Anonymous ID: 278ab6 May 18, 2021, 9:06 a.m. No.13693099   🗄️.is 🔗kun   >>3128 >>3201 >>3222 >>3243 >>3364 >>3459 >>3606 >>3672 >>3773 >>3779

>>13692962 (lb)

re: Alhambra Decree & Colon to americas. To COLONize.

(Cristobal Colon)

 

"There is clear and well-documented evidence that Columbus was protected and assisted by notable Jewish converts from the first moment he arrived in Castile, in late 1484, from Portugal. Thanks to the convert Gabriel Santàngel, 'ration clerk' in the court of Fernando el Catolico, and also to Gabriel Sánchis, treasurer of the Crown of Aragon, who advanced money and made a personal loan to Colón, the first trip was made.

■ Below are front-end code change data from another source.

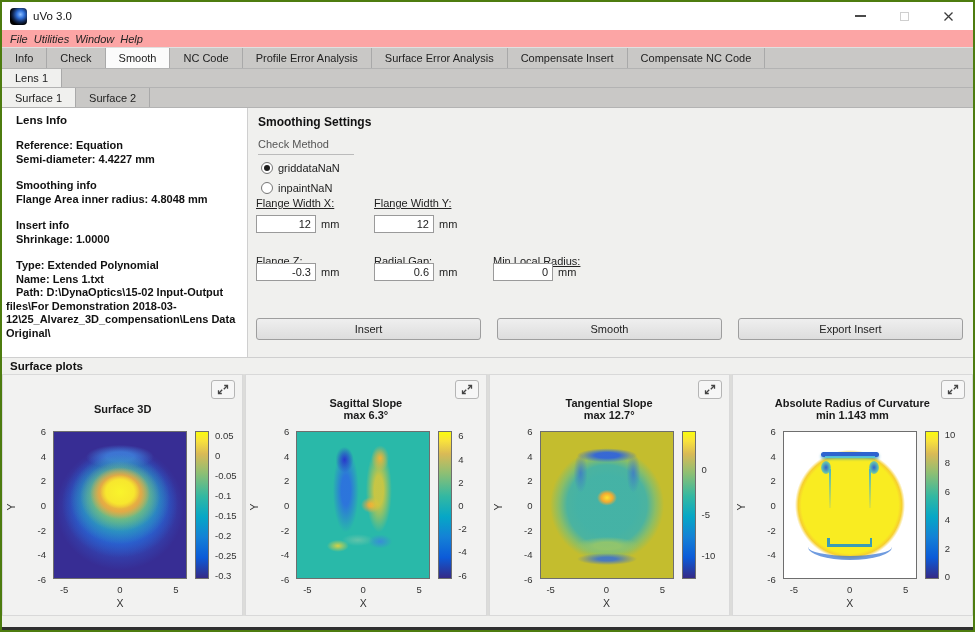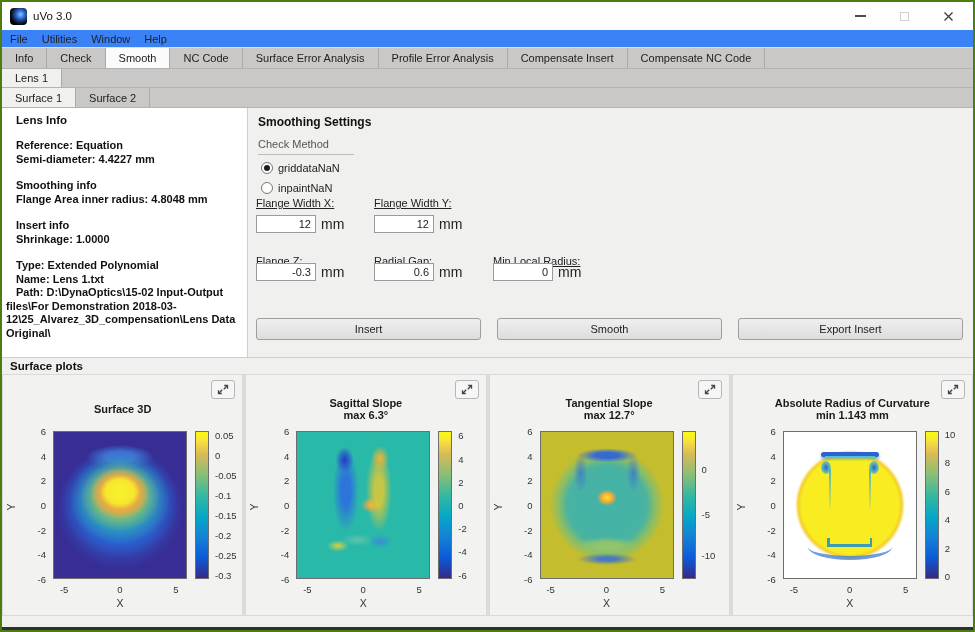--- a/index.html
+++ b/index.html
@@ -18,8 +18,8 @@
   .wc-max-glyph { width:9px; height:9px; border:1.5px solid #cfcfcf; }
 
   
-  .menubar { height:18px; background:#3b82f6; border-bottom:1px solid #e0e0e0; display:flex;
-             align-items:center; padding:0 8px; gap:14px; flex:0 0 auto; }
+  .menubar { height:18px; background:#fca5a5; border-bottom:1px solid #e0e0e0; display:flex;
+             align-items:center; padding:0 8px; gap:6px; flex:0 0 auto;font-style:italic; }
   .menu-item { font-size:11px; color:#222; }
 
   

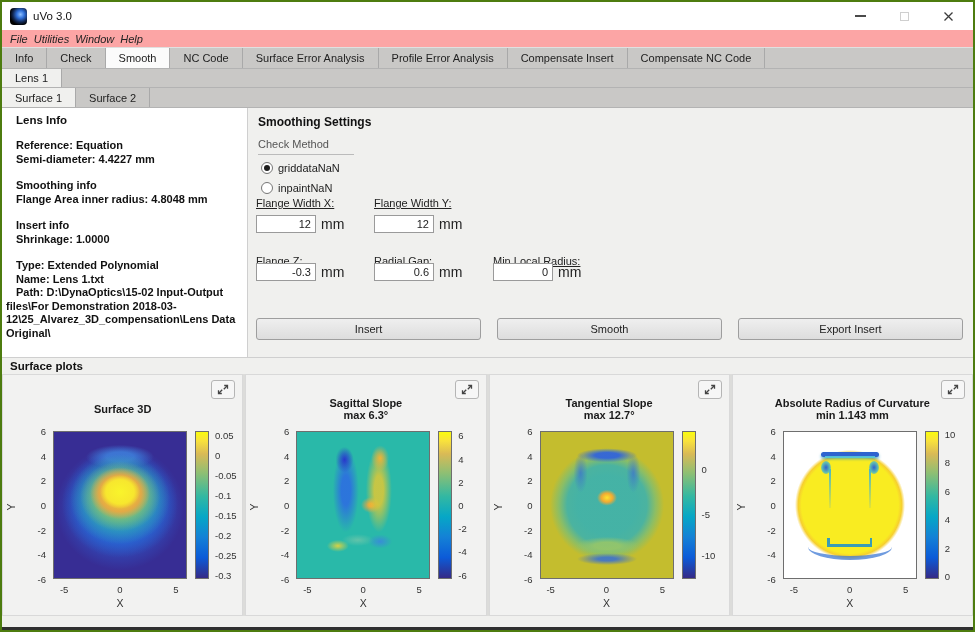--- a/index.html
+++ b/index.html
@@ -173,8 +173,8 @@
       <div class="tab">Check</div>
       <div class="tab active">Smooth</div>
       <div class="tab">NC Code</div>
+      <div class="tab">Profile Error Analysis</div>
       <div class="tab">Surface Error Analysis</div>
-      <div class="tab">Profile Error Analysis</div>
       <div class="tab">Compensate Insert</div>
       <div class="tab">Compensate NC Code</div>
     </div>

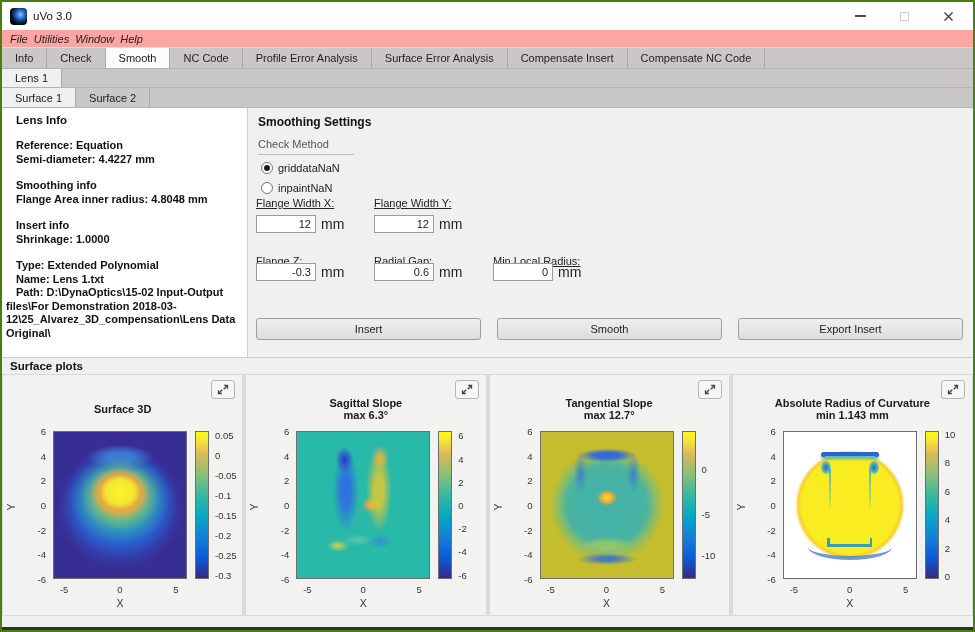--- a/index.html
+++ b/index.html
@@ -53,7 +53,7 @@
   .fld-input-wrap { position:absolute; display:flex; align-items:center; gap:5px; }
   .num { width:60px; height:18px; border:1px solid #9a9a9a; background:#fff; font-family:"Liberation Sans",sans-serif;
          font-size:11px; color:#222; text-align:right; padding:0 4px; }
-  .unit { font-size:14px; color:#222; }
+  .unit { font-size:11px; color:#222; }
   .c1 { left:8px; } .c2 { left:126px; } .c3 { left:245px; }
   .lr1 { top:89px; } .ir1 { top:107px; } .lr2 { top:147px; } .ir2 { top:155px; }
   .btn-row { position:absolute; left:8px; right:10px; top:210px; display:flex; gap:16px; }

And let it be known that it is not true that Queen Elizabeth pawned her jewels, since she already had them in Valencia due to the expenses incurred by the Baza war.

 

Official history bets on a Catholic Columbus, and Fray Bartolomé de las Casas himself relates that on the third voyage (1498) Columbus gave the name of Trinidad to the large island that closes in the Gulf of Paria in Venezuela, explaining that he was very devout. of the Holy Trinity. However, what Columbus saw when he reached that island was a mountain with three peaks that reminded him of another that has the same name south of Corsica, in the Strait of Bonifacio. It is simply a name transfer.

 

The great proof that Columbus was a crypto-Jew is that in letters to his son Diego, from 1504 and preserved in the General Archive of the Indies of Seville, in the upper left there is a rubric that are the characters Bet and Hai of the Hebrew alphabet and which are short for Baruch Haschem, (Praise the Lord), written from right to left in the Semitic way. The study of this rubric we owe mainly to Maurice David, Simón Wiesenthal and the Scientific Police of Spain who drew up a report of the letters mentioned that I had requested; and I myself presented to the Institute of Microfilmed Hebrew Manuscripts at Givat Ram University in Jerusalem. When showing the letters of Columbus to his son Diego, without a moment's hesitation, the experts said that they were the characters Bet and Hai.

 

On the other hand, the German philologist Fritz Streicher, a scholar of Columbus's writings, pointed out that the rubric is drawn up by the same hand that he wrote the letters. The conclusion is that Columbus greeted his son I say in Hebrew, which goes to show that he was a crypto-Jew.

 

Another very important issue is that "the name Colom was not the real name of the great navigator," explained Professor Abraham Haim in a lecture given at the Institut d'Estudis Catalans, in March 2009. So there will be no choice but to follow the clue provided by Antoni Soler i Parellada about the Jewish family Yonah de Mora d'Ebre, Christianized as Colom when he moved to Tarragona (Butlletí del Center d'Estudis Colombins, n. 47, March 2009, p. 5).

 

In addition, the journalist and writer Pere Bonnín, in his column En Tòfol Colom (Ultima Hora / Mallorca, April 26, 2009, p. 35) wrote that “the Jews used to adopt a biblical name, which they were translating or adapting to the languages ​​of reception, so the biblical Yonah or Jonah means dove and becomes a very widespread Jewish or Judeo-convert surname: Colom in Catalan."